В сущности, зная страстный и нетерпеливый характер Пушкина, надо удивляться лишь тому, что он так долго выдерживал роль созерцателя.
Однополчанин Дантеса князь А. В. Трубецкой вспоминал: «Надо признаться, при всём уважении к высокому таланту Пушкина, это был характер невыносимый. Он всё как будто боялся, что его мало уважают, недостаточно почёта оказывают; мы, конечно, боготворили его музу, а он считал, что мы мало перед ним преклоняемся».

   Максимилиан Волошин почти столетие спустя написал:

«Тёмен жребий русского поэта:
Неисповедимый рок ведёт
Пушкина под дуло пистолета,
Достоевского — на эшафот».
 
   Позволим себе сделать одну поправку: не столько иррациональный рок, сколько вполне банальная психопатология, нашедшая, кстати, отражение во многих произведениях Пушкина.
Вот только несколько примеров.
В поэме «Полтава» дочь Кочубея Мария сходит с ума после того, как её любовник Мазепа казнит Кочубея. Главный персонаж «Медного всадника» заболевает после гибели любимой; его расстройство проявляется в галлюцинациях, бредовых переживаниях и яркой вспышке психоза при обращении героя к памятнику Петра Первого. Клинику сумасшествия Германа в «Пиковой даме» Пушкин кратко описывает так: «Он сидит в Обуховской больнице в 17-м нумере, не отвечает ни на какие вопросы и бормочет необыкновенно скоро: «Тройка, семёрка, туз! Тройка, семёрка, туз!»» В драме «Русалка» сходит с ума мельник.
 
Возникновение психических расстройств у героев Пушкина происходит по одной схеме: тяжелейший стресс вызывает последующее развёртывание психоза.


     «ИГРЫ ГУБИТЕЛЬНАЯ СТРАСТЬ…»

   К болезненным чертам личности Пушкина следует добавить и такую форму нарушения влечений, как игроманию. Поэт был «известен как азартный игрок в карты, что было отмечено в деле тайной полиции».

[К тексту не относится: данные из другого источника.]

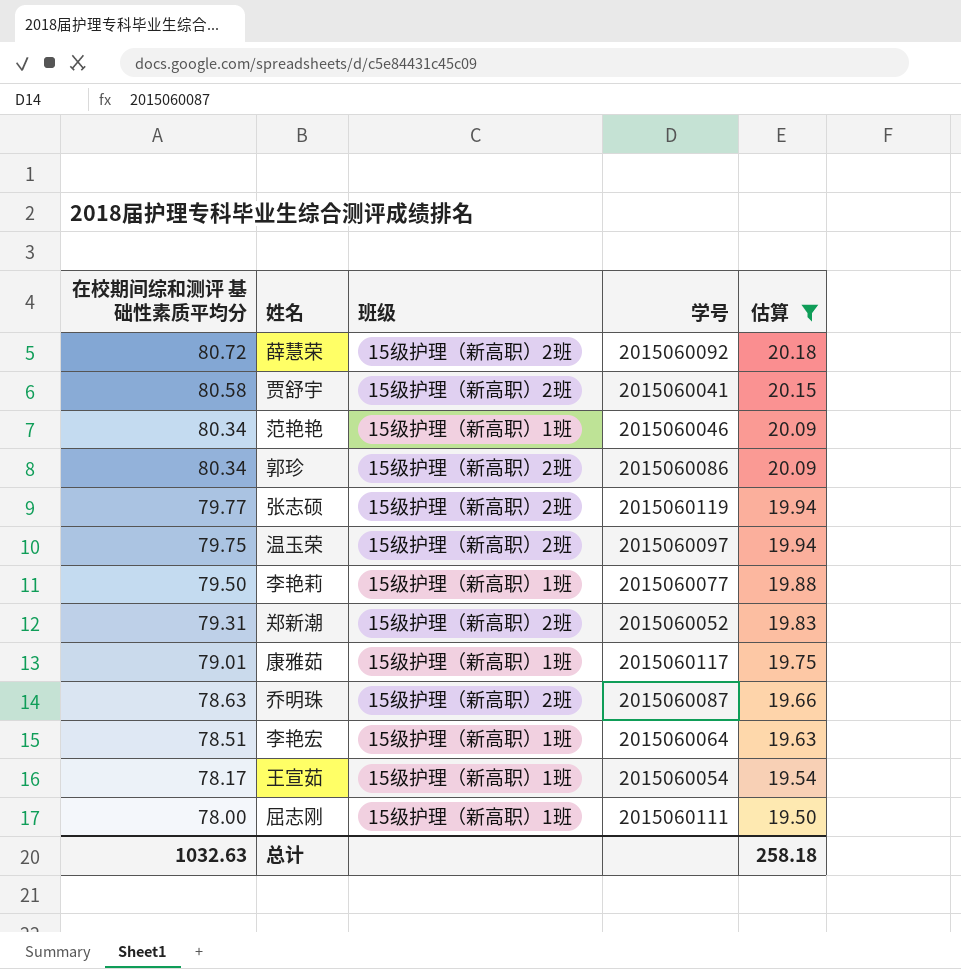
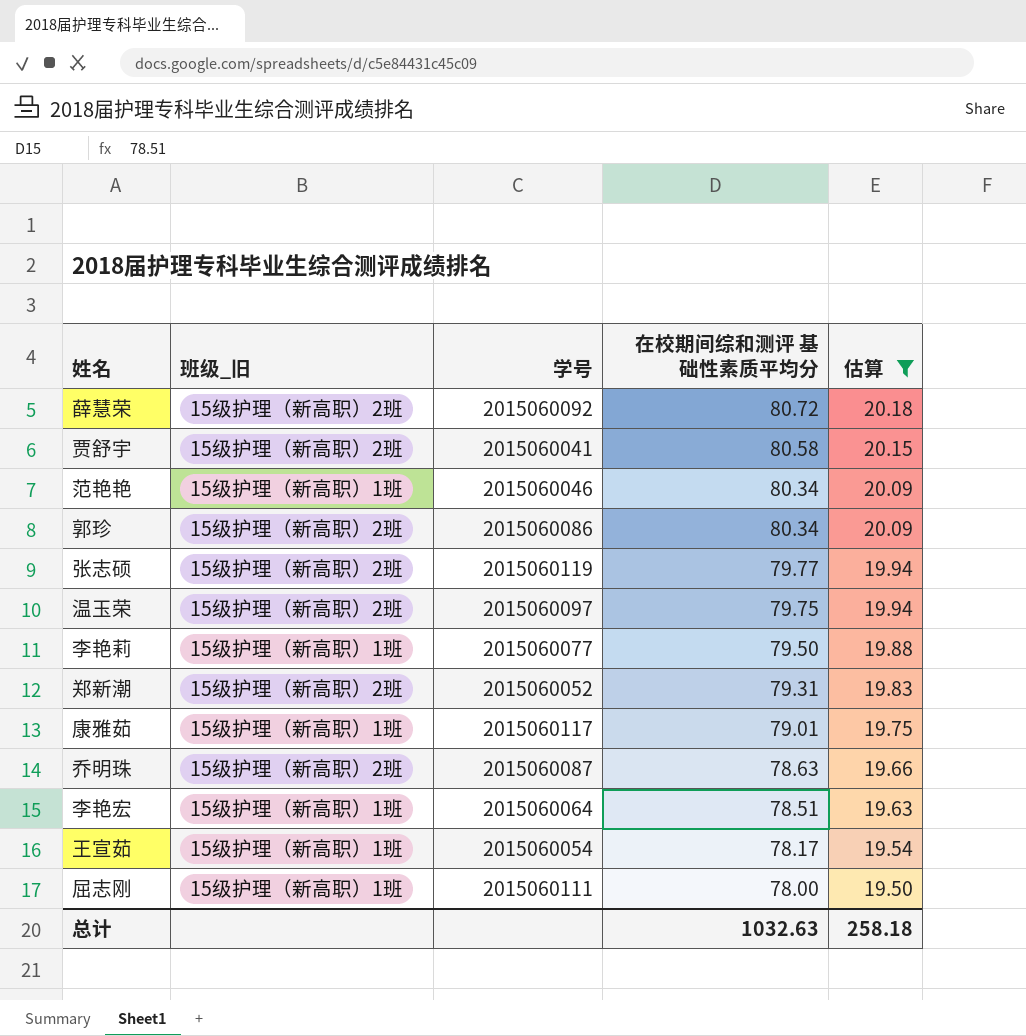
column name: 班级 -> 班级_旧
column 在校期间综和测评 基础性素质平均分 | position: 1 -> 4

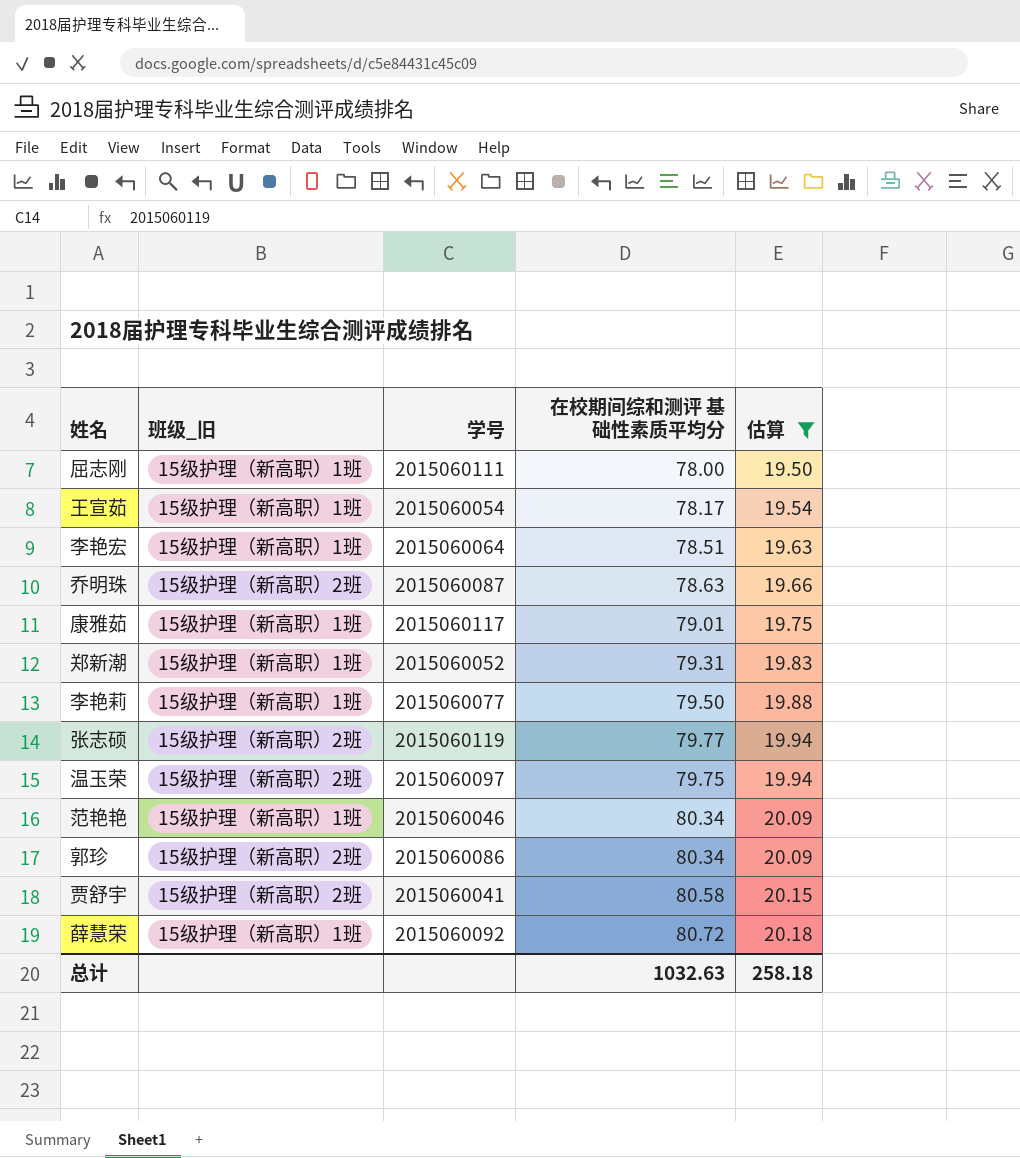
row order: 在校期间综和测评 基础性素质平均分 descending -> 估算 ascending
郑新潮 | 班级_旧: 15级护理（新高职）2班 -> 15级护理（新高职）1班
薛慧荣 | 班级_旧: 15级护理（新高职）2班 -> 15级护理（新高职）1班

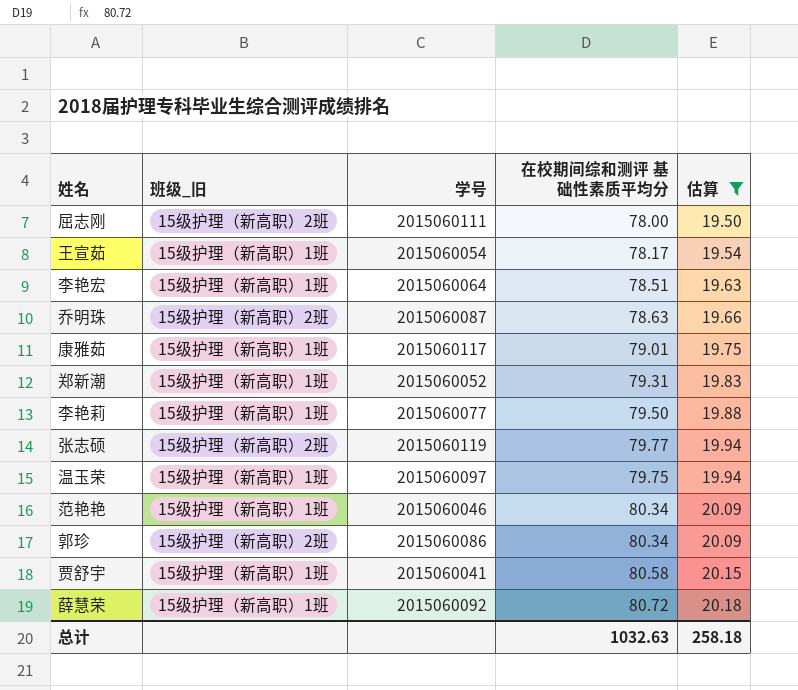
屈志刚 | 班级_旧: 15级护理（新高职）1班 -> 15级护理（新高职）2班
温玉荣 | 班级_旧: 15级护理（新高职）2班 -> 15级护理（新高职）1班
贾舒宇 | 班级_旧: 15级护理（新高职）2班 -> 15级护理（新高职）1班

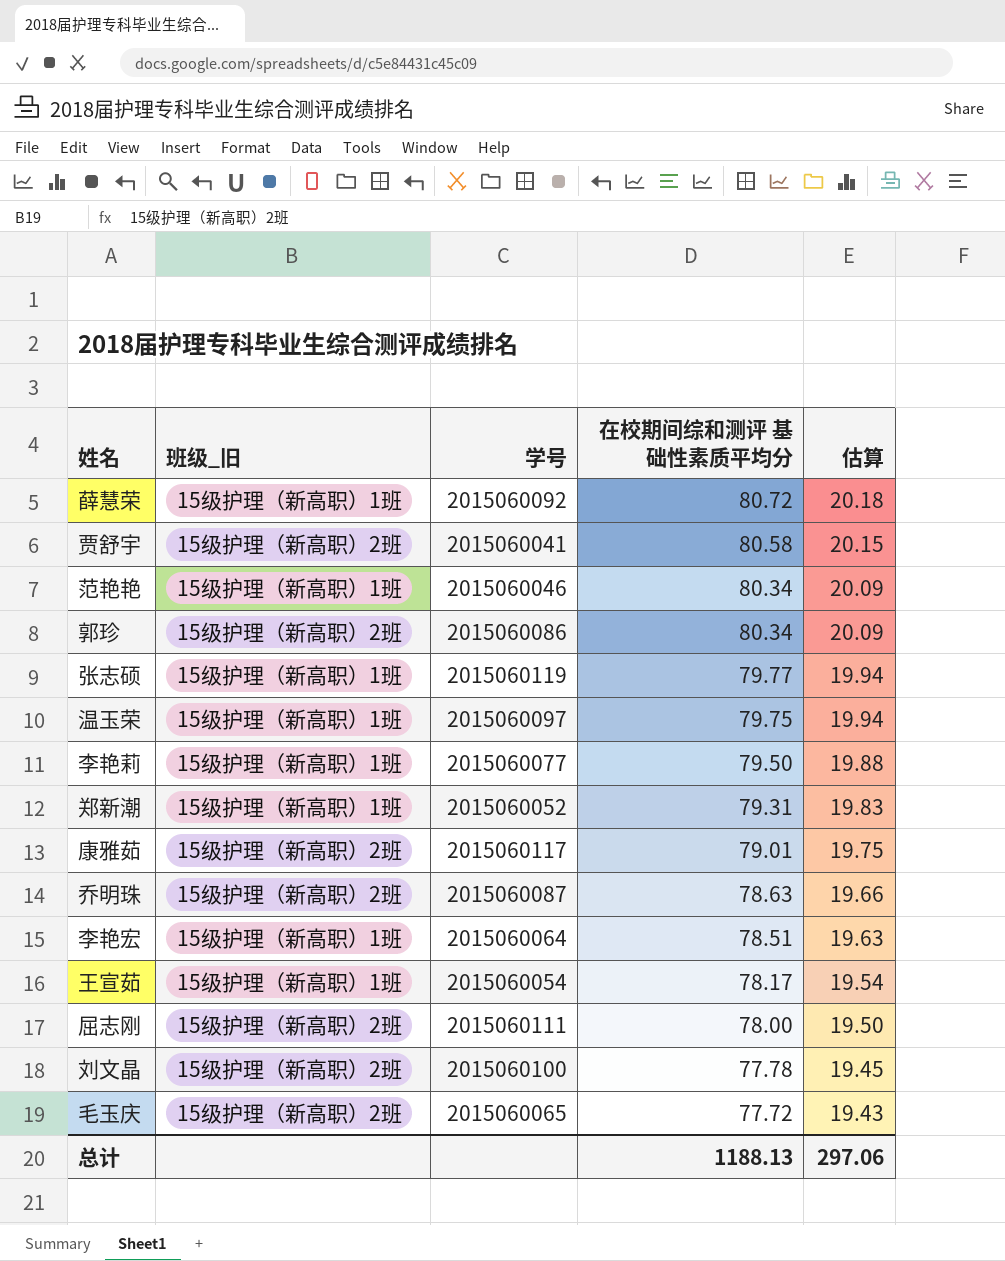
filter: 估算 >= 19.50 -> none
row order: 估算 ascending -> 在校期间综和测评 基础性素质平均分 descending
贾舒宇 | 班级_旧: 15级护理（新高职）1班 -> 15级护理（新高职）2班
张志硕 | 班级_旧: 15级护理（新高职）2班 -> 15级护理（新高职）1班
康雅茹 | 班级_旧: 15级护理（新高职）1班 -> 15级护理（新高职）2班
总计 | 在校期间综和测评 基础性素质平均分: 1032.63 -> 1188.13
总计 | 估算: 258.18 -> 297.06

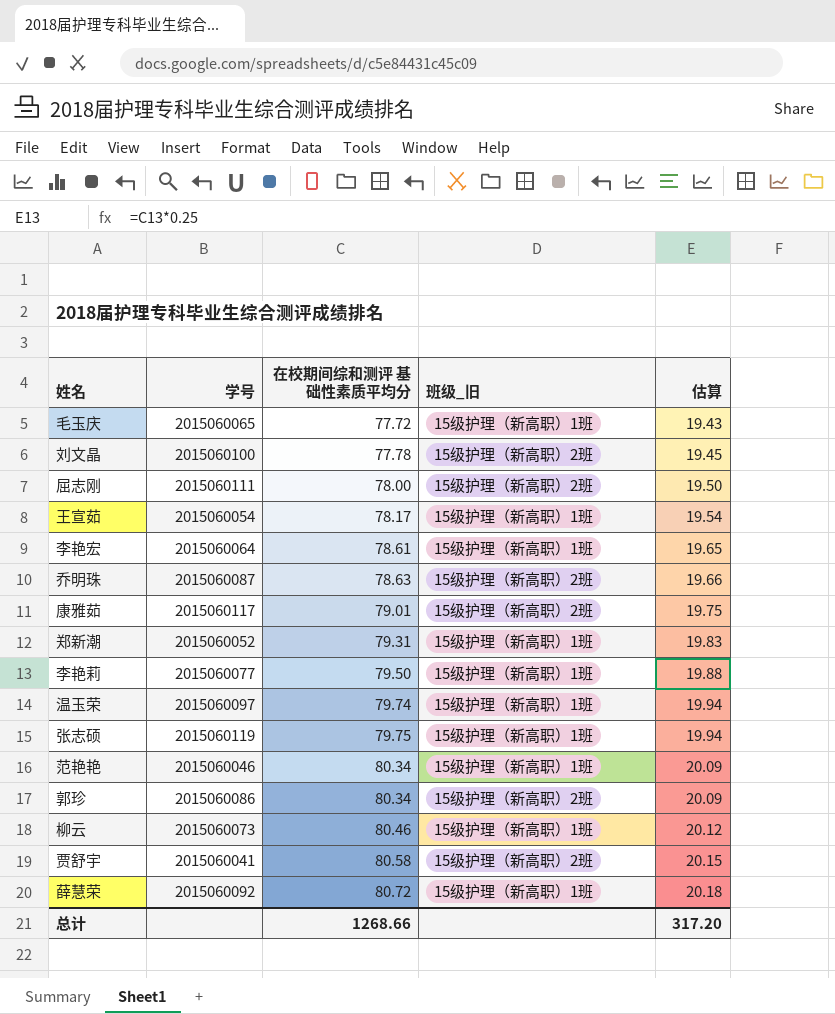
row order: 在校期间综和测评 基础性素质平均分 descending -> 在校期间综和测评 基础性素质平均分 ascending
column 班级_旧 | position: 2 -> 4
毛玉庆 | 班级_旧: 15级护理（新高职）2班 -> 15级护理（新高职）1班
李艳宏 | 在校期间综和测评 基础性素质平均分: 78.51 -> 78.61
李艳宏 | 估算: 19.63 -> 19.65
温玉荣 | 在校期间综和测评 基础性素质平均分: 79.75 -> 79.74
张志硕 | 在校期间综和测评 基础性素质平均分: 79.77 -> 79.75
row 柳云: none -> 2015060073 | 80.46 | 15级护理（新高职）1班 | 20.12
总计 | 在校期间综和测评 基础性素质平均分: 1188.13 -> 1268.66
总计 | 估算: 297.06 -> 317.20

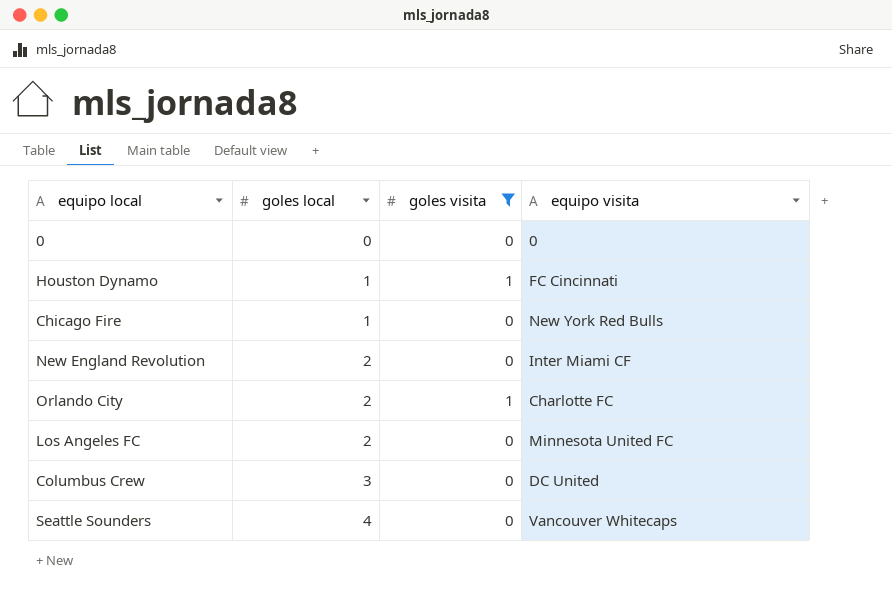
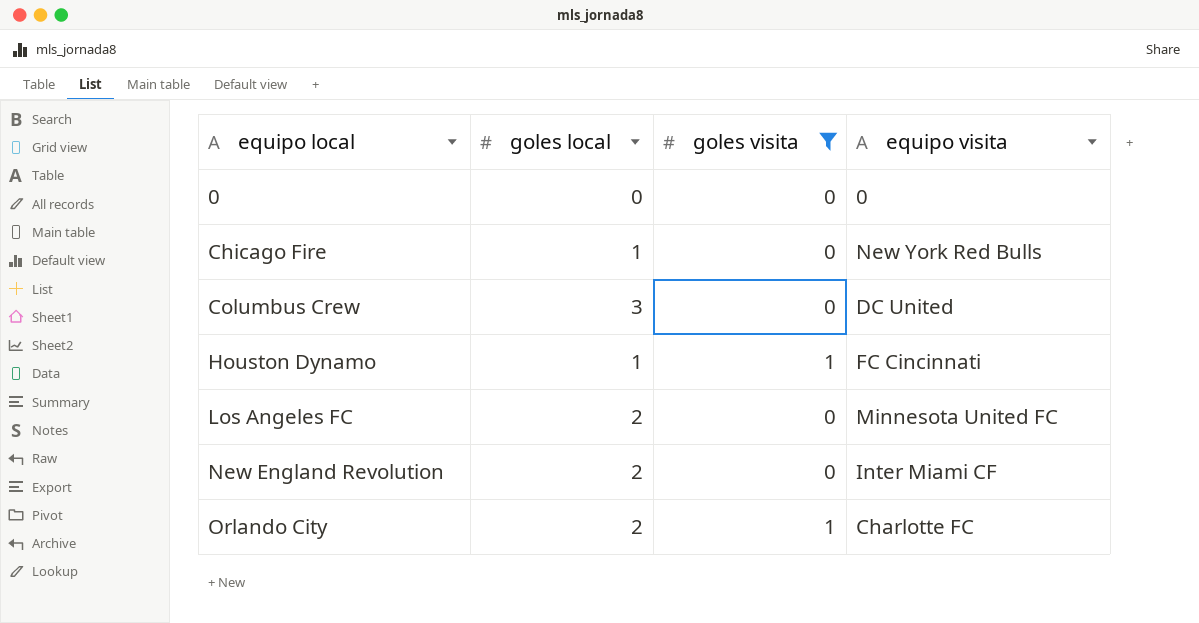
row order: goles local ascending -> equipo local ascending
row Seattle Sounders: 4 | 0 | Vancouver Whitecaps -> none

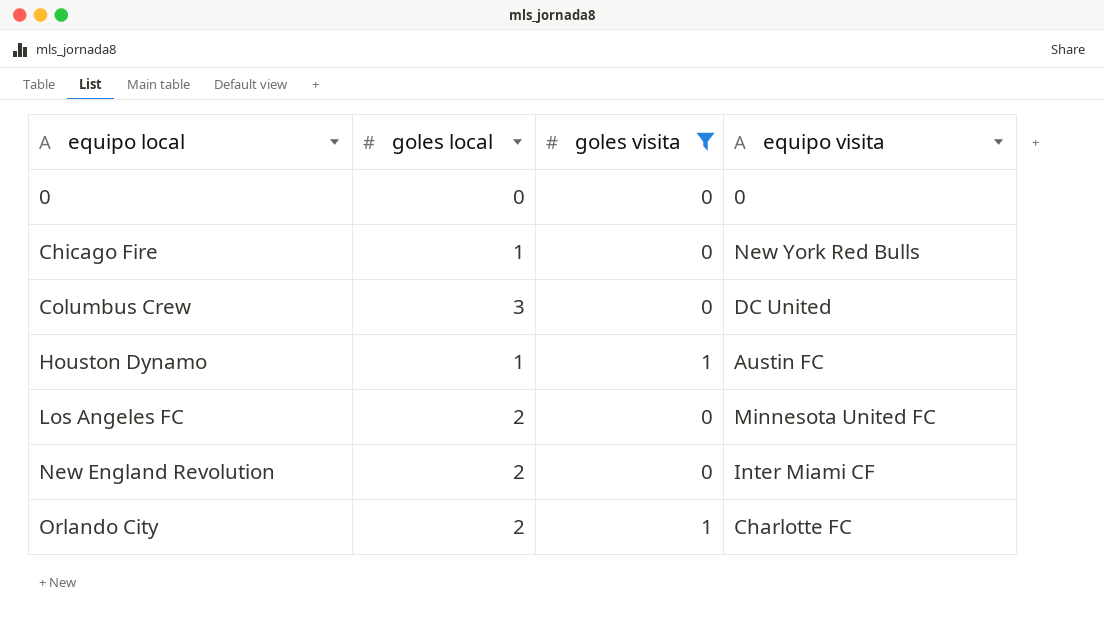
Houston Dynamo | equipo visita: FC Cincinnati -> Austin FC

Все планы и сам поэтический гений часто отступали перед непреодолимой страстью: за картами Пушкин забывал всё на свете. Он был в долгах как в шелках в первую очередь из-за карт и кутежей. Расплачиваться пришлось государственной казне: император Николай I покрыл карточные долги поэта после его смерти, что произошло впервые и, кажется, больше не повторялось в истории России. Иногда свои проигрыши Пушкин оплачивал стихотворениями, а как-то — пятой главой своего «Евгения Онегина». Ставка была принята, так как рукопись эта представляла собою тоже деньги и очень большие (поэту платили по 25 руб. ассигнациями за строку).
Закладывал он столовое и чайное серебро, драгоценности жены. Играл честно и потому неудачно. В среднем на четыре игры у него приходилось три проигрыша. В 1823 г., играя против карточного профессионала, проиграл 24 800 рублей.
Только с женитьбой поведение поэта изменилась: с 1830 г. Пушкин уже крайне редко брал в руки карты.
Поэт признавался, подтверждая воспоминания современников:

«Страсть к банку! Ни любовь свободы,
Ни Феб, ни дружба, ни пиры
Не отвлекли б в минувши годы
Меня от карточной игры».

Тема карт едва ли не красной нитью проходит по многочисленным страницам переписки как самого Пушкина, так его друзей и приятелей. «Страсть к игре есть самая сильная из страстей, — писал Пушкин Вяземскому как человек, переживший и, в конце концов, избавившийся от игровой зависимости.